LeBron James is finally starting to show slight signs of aging...a year after tying the record for most NBA seasons played. James has been an unstoppable force in the NBA since before I was even born, and his season stats of 29/8/7 last year approaching 40 years old is truly a marvel. James will no doubt regress this year, but stats in the neighborhood of 25/6/6 as the second option on a contending team (the first option when Anthony Davis is inevitably injured) is enough to get James the starting job.
- G — Devin Booker
- G — Shai Gilgeous-Alexander
- F — Jaren Jackson Jr.
- F — Lauri Markkanen
- F — Domantas Sabonis
- Jamal Murray
- Anthony Edwards
To make Devin Booker’s case, simply look at his playoff stats from 2023: 33.7 points, 4.8 rebounds and 7.2 assists per game on 58.5% (!) shooting from the field, 50.8% (!!!!) from deep and 54.7% from midrange.
Shai Gilgeous-Alexander has perhaps supplanted Durant as the NBA’s most lethal scorer. An underrated aspect of his game is his on-ball defense, certainly the best among the group of All-Star caliber guards, except for Holiday.
Jaren Jackson Jr. is the best defensive player in the NBA, and his offensive stats will likely receive a boost to start the year thanks to Ja Morant’s suspension.
Lauri Markkanen averaged a very efficient 25.6 points per game last year for a shockingly competent Utah Jazz team and established himself as one of the premier scorers at the forward position.
Domantas Sabonis’ arrival in Sacramento culminated in the Kings snapping the longest playoff drought in American sports. Sabonis is a Jokić-lite with his playmaking ability, although he isn’t nearly the scorer or shooter that Jokić is.
Jamal Murray is the best player in NBA history never to make an All-Star Game. As a reigning NBA champion, the days holding that distinction are numbered.
Anthony Edwards is the NBA’s next great shooting guard. He’s been making strides in every aspect of his game year-to-year, and he is an iron man who plays nearly every game.
The five toughest omissions were (in this order): De’Aaron Fox, Kawhi Leonard, Josh Giddey, Brandon Ingram and Kyrie Irving.

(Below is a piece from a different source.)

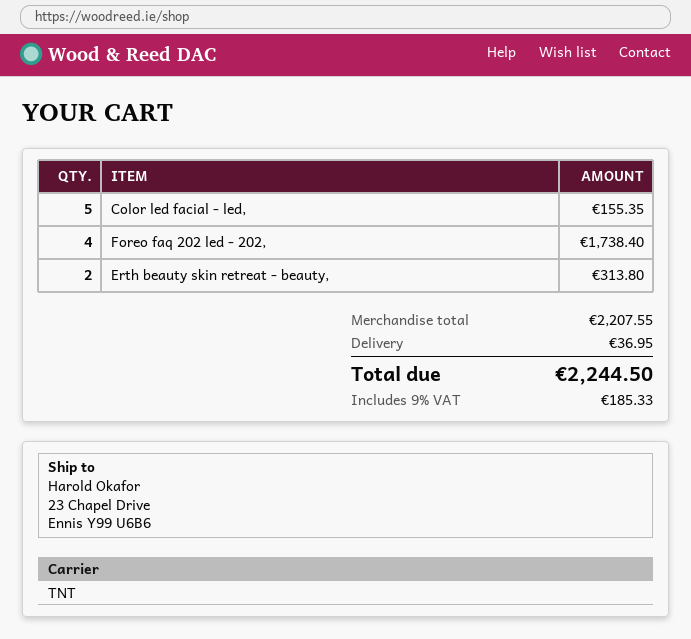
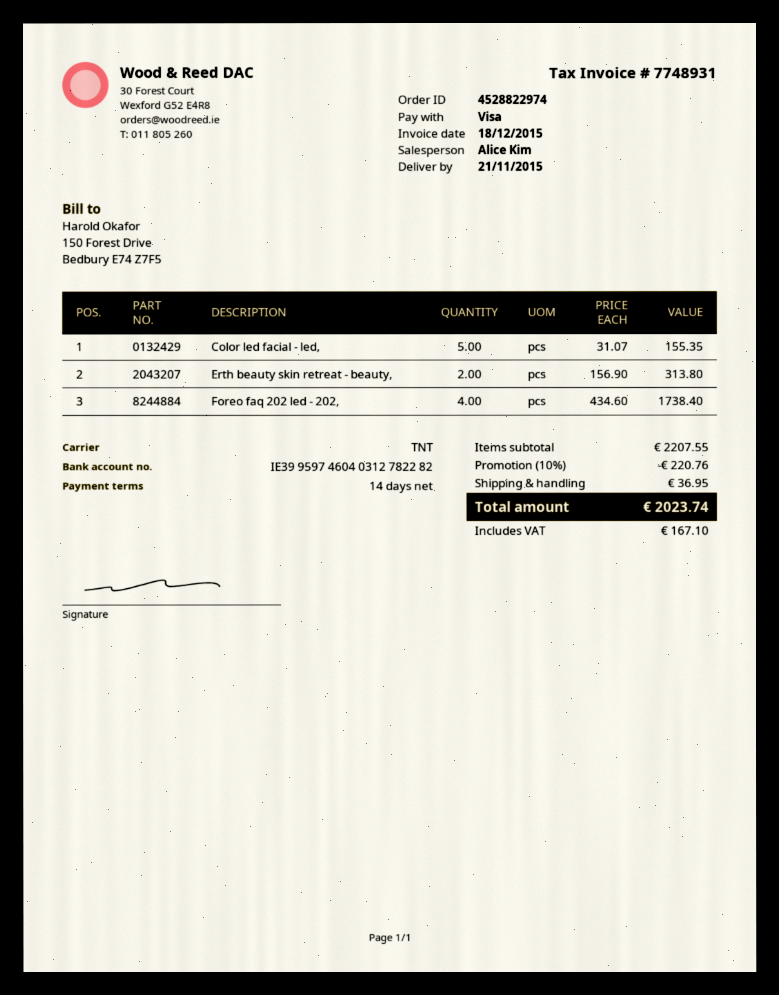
discount: none -> 10% = 220.76
tax: 185.33 -> 167.10
total: 2244.50 -> 2023.74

Just for fun, here are players that I considered “borderline All-Star caliber,” but left off my All-Star predictions: Kristaps Porzingis, Derrick White, James Harden, Jarrett Allen, Julius Randle, Dejounte Murray, OG Anunoby, Scottie Barnes, Zach LaVine, Myles Turner, Kyle Kuzma, Paolo Banchero, Franz Wagner, LaMelo Ball, Bojan Bogdanović, Aaron Gordon, Ja Morant (excluded due to suspension), Desmond Bane, Marcus Smart, Bradley Beal, Paul George, Andrew Wiggins, Klay Thompson, Draymond Green, Anthony Davis, Karl-Anthony Towns, Rudy Gobert, Zion Williamson, CJ McCollum, Jalen Williams, Walker Kessler, Alperen Sengun, Victor Wembanyama, Fred VanVleet and Damian Lillard (who I excluded due to his unresolved trade request).
This exercise truly helped me conceptualize how talented the modern NBA is. My list of feasible All-Stars ran to 69 players — that’s nearly three times as many players as there are All-Star spots!